# [Task instructions]
Could you output every record again, exactly as given?

# [Records for the task]
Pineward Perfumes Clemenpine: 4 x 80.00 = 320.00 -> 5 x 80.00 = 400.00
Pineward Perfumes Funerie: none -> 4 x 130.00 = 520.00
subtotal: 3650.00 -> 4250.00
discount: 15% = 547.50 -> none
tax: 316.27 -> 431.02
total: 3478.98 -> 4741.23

# [Final answer]
Pineward Perfumes Clemenpine: 4 x 80.00 = 320.00 -> 5 x 80.00 = 400.00
Pineward Perfumes Funerie: none -> 4 x 130.00 = 520.00
subtotal: 3650.00 -> 4250.00
discount: 15% = 547.50 -> none
tax: 316.27 -> 431.02
total: 3478.98 -> 4741.23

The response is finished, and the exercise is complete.